Jesamine was in her office, thank God for medium favours.

"A spector recording - and a confidential one, am I right? C'mon, Harry, you get the special treat - the boss herself, because the boss owes you, and what's more important, I'm fed up with shuffling papers."

Forty minutes later, Harry had a cassette with the last dinner conversation on the Ile de la Tortue, plus some colour hardcopies. He beamed. "Thank you, Jesamine - that's help when I need it."

"For you any time, Harry. Say, how confidential is this?" Jesamine's tone made it clear that she was thinking of one particular spectator, rather than some public audience.

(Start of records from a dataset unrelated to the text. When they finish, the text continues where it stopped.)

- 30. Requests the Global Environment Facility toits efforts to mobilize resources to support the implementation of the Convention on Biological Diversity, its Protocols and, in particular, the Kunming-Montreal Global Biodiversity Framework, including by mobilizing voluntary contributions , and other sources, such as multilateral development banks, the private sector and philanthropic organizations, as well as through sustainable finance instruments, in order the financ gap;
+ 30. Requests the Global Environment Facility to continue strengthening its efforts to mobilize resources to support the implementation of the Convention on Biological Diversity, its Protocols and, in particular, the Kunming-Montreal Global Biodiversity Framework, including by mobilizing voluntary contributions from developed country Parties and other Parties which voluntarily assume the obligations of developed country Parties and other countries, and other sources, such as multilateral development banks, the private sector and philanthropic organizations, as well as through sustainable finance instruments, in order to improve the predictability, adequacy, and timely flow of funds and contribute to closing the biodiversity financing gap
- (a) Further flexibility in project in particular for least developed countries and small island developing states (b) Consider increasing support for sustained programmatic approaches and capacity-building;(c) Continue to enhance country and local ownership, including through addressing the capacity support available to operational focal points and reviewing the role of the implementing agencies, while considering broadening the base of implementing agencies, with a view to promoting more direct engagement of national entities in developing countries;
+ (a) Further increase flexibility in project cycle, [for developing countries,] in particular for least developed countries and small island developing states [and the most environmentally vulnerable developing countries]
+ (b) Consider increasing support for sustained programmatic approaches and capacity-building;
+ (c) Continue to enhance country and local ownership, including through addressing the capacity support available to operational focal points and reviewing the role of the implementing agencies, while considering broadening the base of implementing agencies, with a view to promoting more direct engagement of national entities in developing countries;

Harry grinned. "No need for censorship."

"Good to hear that. And how's it going?"

He examined Jesamine's face. "You know about our - er, latest agreement?"

"Sure thing."

Harry smiled, hearing this reply from an ex-teacher and now Cho's friend and business partner. "Well - might be my special friend has just made his one little big mistake."

"Be careful, Harry."

"Will do ... Say hello from me - and thank you, Jesamine." Off he went.

Francesco Lopez looked like a fifty-year-old seeing what could not possibly be - Santa Claus alive. "Harry, you make me wonder if there's a future for Muggle detectives."

"There is, Francesco - don't take me for standard."

The Pinkerton detective was still fighting a hysterical fit of giggles when Harry said goodbye, after promising to return for any news he could contribute, or just for the sheer hope of hearing them.